Golpe do boleto tem crescido na Internet e kit para fraude é vendido por R$ 500

Por Redação | 03 de Outubro de 2014 às 10h50

Segundo a Kaspersky Lab, empresa especializada em segurança online, cada vez mais pessoas estão se tornando vítimas do chamado "golpe do boleto". A disseminação do ataque vem crescendo cada vez mais entre os criminosos, ainda mais com a possibilidade de comprar um "kit fraude" por apenas R$ 500, com todas as informações necessárias para se aplicar o golpe.

Novos métodos estão sendo desenvolvidos por quadrilhas e hackers europeus para enganar as pessoas por meio da falsificação de boletos bancários. O objetivo do ataque é fazer com que os usuários paguem boletos falsos e assim transfiram dinheiro para contas de cibercriminosos.

Falhas de roteadores, criação de servidores DNS e plugins maliciosos, injeção de códigos que contaminam o computador e muitos outros métodos são utilizados para aplicar o golpe, segundo estudo dos analistas da Kaspersky Lab.
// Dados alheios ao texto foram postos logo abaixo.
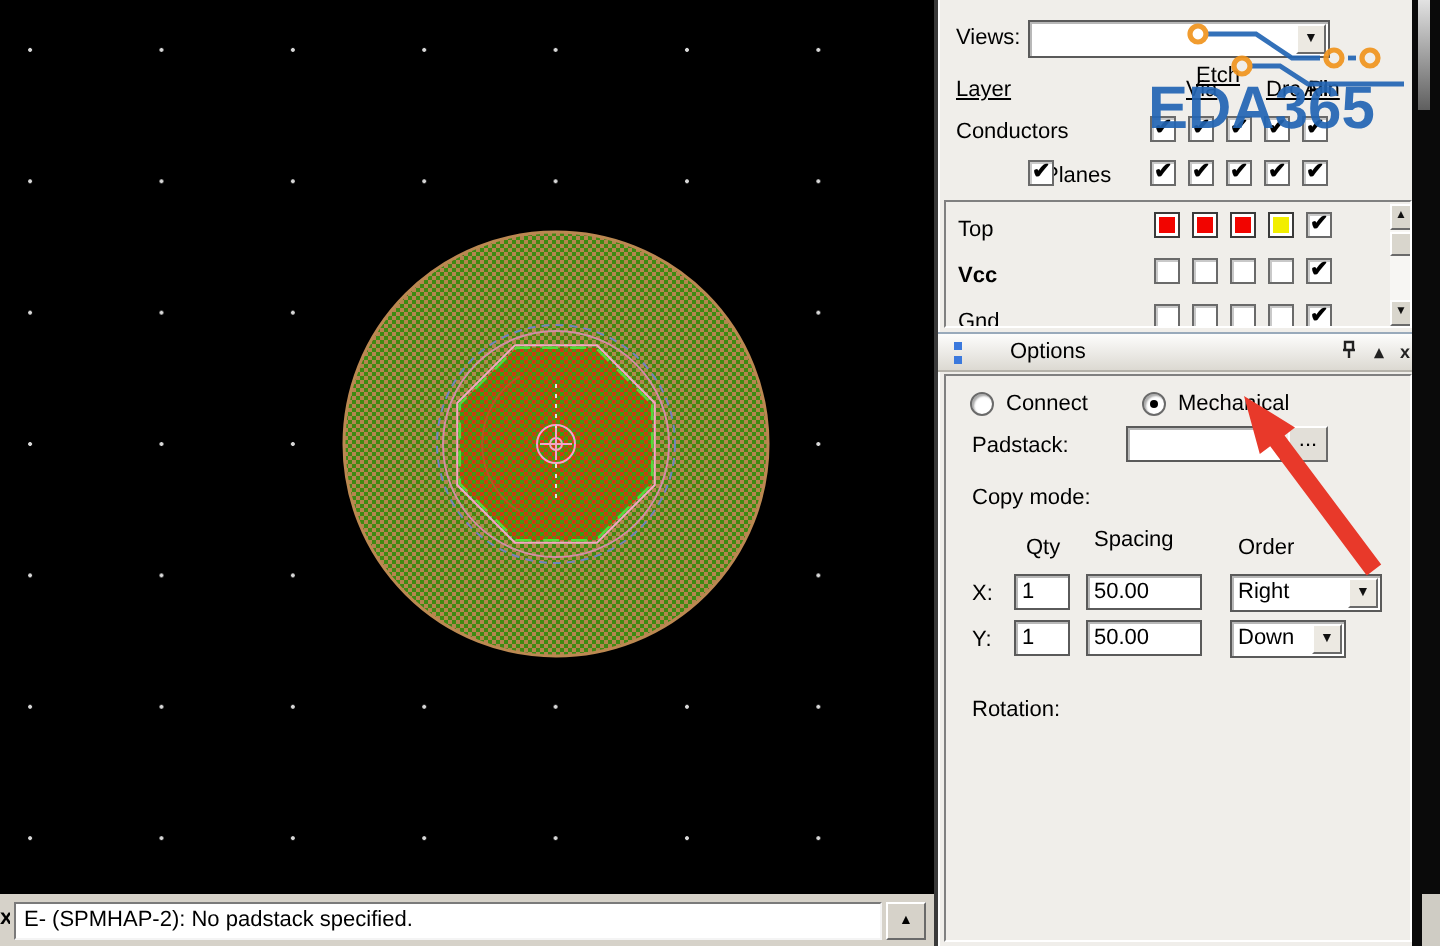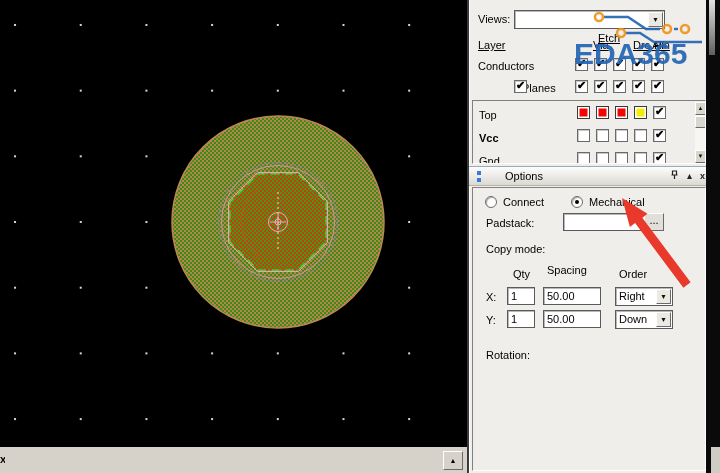--- a/index.html
+++ b/index.html
@@ -216,7 +216,7 @@
       <span class="lbl" style="left:13px; top:103px;">X:</span>
       <input class="field" style="left: 34px; top: 99px; width: 28px; height: 18px;" value="1">
       <input class="field" style="left: 70px; top: 99px; width: 58px; height: 18px;" value="50.00">
-      <div class="combo" style="left:142px; top:99px; width:58px; height:19px;">
+      <div class="combo" style="left:142px; top:99px; width:76px; height:19px;">
         <span class="val">Right</span>
         <span class="drop-btn">▼</span>
       </div>

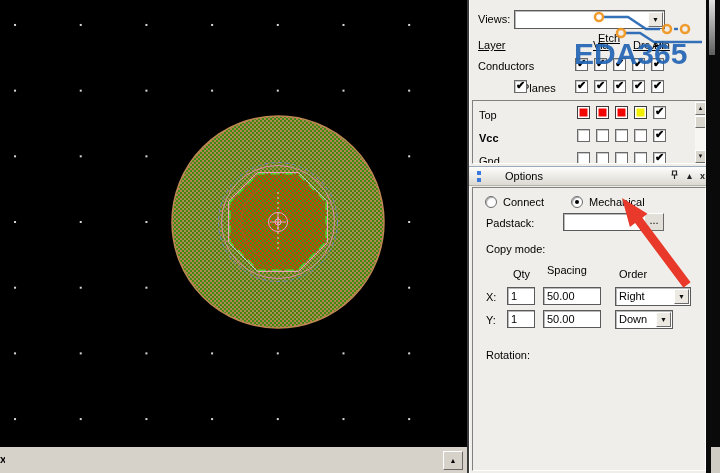--- a/index.html
+++ b/index.html
@@ -111,6 +111,7 @@
 
   <div class="statusbar">
     <span class="status-cut">x</span>
+    <div class="status-box">E- (SPMHAP-2): No padstack specified.</div>
     <div class="spin-btn">▲</div>
   </div>
 

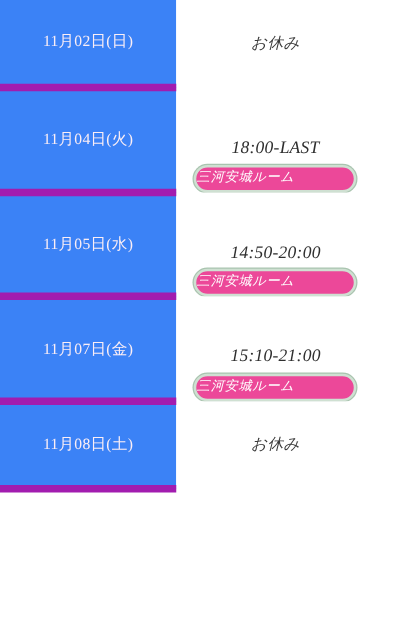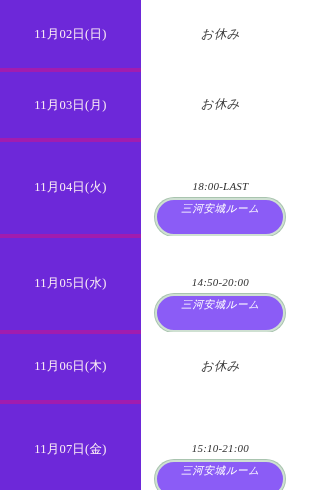--- a/index.html
+++ b/index.html
@@ -25,8 +25,8 @@
 
   .date-cell {
     width: 152px;
-    background: #6d28d9;
-    border-bottom: 4px solid #a21caf;
+    background: #3b82f6;
+    border-bottom: 6px solid #a21caf;
     text-align: center;
     vertical-align: middle;
     color: #fbeef5;

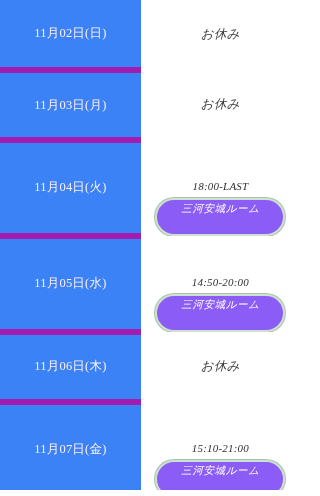--- a/index.html
+++ b/index.html
@@ -110,14 +110,6 @@
       </td>
     </tr>
 
-    <tr class="schedule-row">
-      <td class="date-cell">
-        <span>11月03日(月)</span>
-      </td>
-      <td class="info-cell">
-        <span class="closed-text">お休み</span>
-      </td>
-    </tr>
 
     <tr class="schedule-row">
       <td class="date-cell">

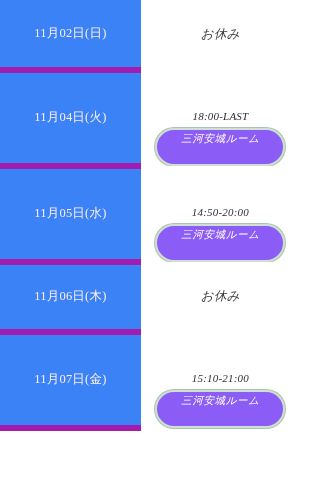--- a/index.html
+++ b/index.html
@@ -58,7 +58,7 @@
   .time-text {
     display: block;
     color: #2f2f2f;
-    font-size: 11px;
+    font-size: 14px;
     letter-spacing: 0.2px;
     margin-bottom: 4px;
     margin-top: 40px;

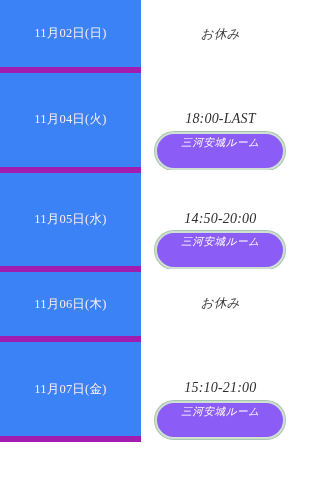--- a/index.html
+++ b/index.html
@@ -69,14 +69,14 @@
     margin: 0 auto;
     width: 130px;
     box-sizing: border-box;
-    background: #8b5cf6;
+    background: #ec4899;
     border: 2px solid #cfe0d2;
     border-radius: 999px;
     color: #ffffff;
     font-size: 10.5px;
     letter-spacing: 0.6px;
-    padding: 2px 0 19px 0;
-    text-align: center;
+    padding: 2px 0 3px 0;
+    text-align: left;
     line-height: 1.25;
     box-shadow: 0 0 0 1px rgba(98,147,110,0.55);
   }

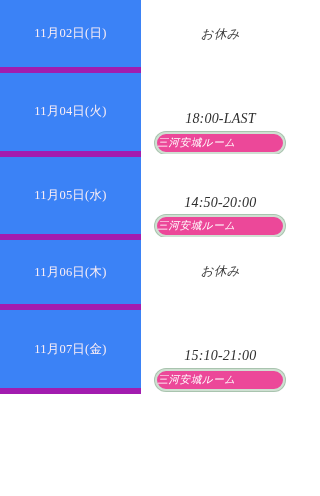--- a/index.html
+++ b/index.html
@@ -135,14 +135,6 @@
       </td>
     </tr>
 
-    <tr class="schedule-row">
-      <td class="date-cell">
-        <span>11月06日(木)</span>
-      </td>
-      <td class="info-cell">
-        <span class="closed-text">お休み</span>
-      </td>
-    </tr>
 
     <tr class="schedule-row">
       <td class="date-cell">

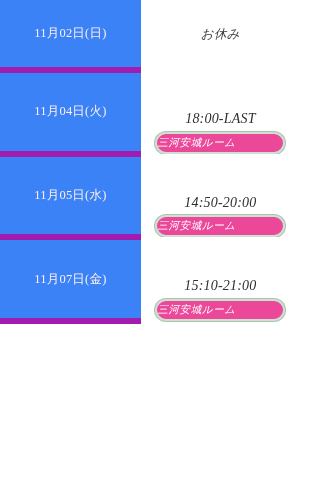--- a/index.html
+++ b/index.html
@@ -148,6 +148,14 @@
       </td>
     </tr>
 
+    <tr class="schedule-row">
+      <td class="date-cell">
+        <span>11月08日(土)</span>
+      </td>
+      <td class="info-cell">
+        <span class="closed-text">お休み</span>
+      </td>
+    </tr>
 
   </tbody>
 </table>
Diversos ataques desse tipo foram aplicados na web nos últimos meses fazendo com que os cibercriminosos ganhem muito dinheiro na Internet.

Além dos golpes aplicados, o "kit boleto" é uma das fontes de receita desses criminosos. Alguns deles, com conhecimento sobre disseminação de vírus, oferecem no Facebook o "pacote" com malware e painel por cerca de R$ 500. Comparado com o que se pode ganhar ilegalmente com os crimes virtuais, o preço é baixo e tem estimulado ainda mais a compra por parte de outros hackers.

De acordo com a Kaspersky, o Brasil enfrenta "uma verdadeira avalanche desses trojans", todos utilizando a mesma técnica e causando prejuízos de até R$ 150 mil para as empresas. Para o analista de vírus da Kaspersky Lab para o Brasil, Fabio Assolini, "a gangue do boleto está cada vez mais atrevida. Atualmente, eles até compram links patrocinados no Google e em outros buscadores para divulgar sites falsos que supostamente emitem segunda via ou recalculam boletos."

Golpe do boleto 2

Por estarem presentes em sites populares como o Google através de links e anúncios maliciosos, as pessoas acabam acreditando no conteúdo e caindo no golpe com mais facilidade, sem desconfiar de que o procedimento trata-se de um crime. Os hackers utilizam páginas verdadeiras e populares para atrair os internautas e contaminar seus computadores posteriormente.

O vírus coleta os dados de navegação da vítima e modifica o conteúdo dos boletos, mesmo que eles sejam gerados em páginas HTTPS, com melhor protocolo de segurança. Para inserir esse vírus, os hackers se aproveitam de vulnerabilidades nos modens e roteadores domésticos, modificando os DNS e direcionando os usuários a páginas falsas que irão gerar boletos fraudulentos.

Com a adesão das redes sociais, como o Facebook, a disseminação do vírus tornou-se ainda mais fácil. "Hoje em dia todo mundo usa o Facebook, e como a mensagem chega através de um amigo, você tende a confiar que aquele link é verdadeiro", declara Assolini.

Em trabalho recente, a Kaspersky conseguiu encontrar mais de 30 servidores DNS maliciosos utilizados para esses ataques. Também, a empresa analisou um domínio usado numa campanha e foram coletados 612 mil requests ao domínio, com a finalidade de alterar linhas editáveis do boleto. Tudo isso em apenas três dias, revelando o enorme potencial de afetar milhares de pessoas em um período tão curto de tempo.

Para prevenir-se desses ataques, o analista da Kaspersky define alguns procedimentos que podem diminuir muito o risco de ser contaminado pelo vírus e se tornar uma posterior vítima dos cibercriminosos. Segundo Assolini, o usuário precisa aprender a identificar o boleto gerado, analisando sempre o código de barras. Em boletos falsos é possível verificar espaços em branco ou, em alguns casos, um código ilegível. Também é importante conferir se o código do banco remete à mesma instituição financeira do logotipo que emitiu o boleto. Emitir os boletos em um smartphone ou tablet também é uma das dicas do analista, visto que o vírus ainda não foi identificado em dispositivos móveis e pode ser assim uma proteção caso o seu computador esteja contaminado.

O computador também merece atenção redobrada para evitar ser vítima do golpe. Um bom antivírus sempre atualizado e a verificação frequente da presença de malwares é essencial. Além disso, o usuário deve tomar muito cuidado com os e-mails e desconfiar de todos os arquivos que peçam para abrir ou instalar algo na própria máquina. Evite realizar downloads de fontes desconhecidas.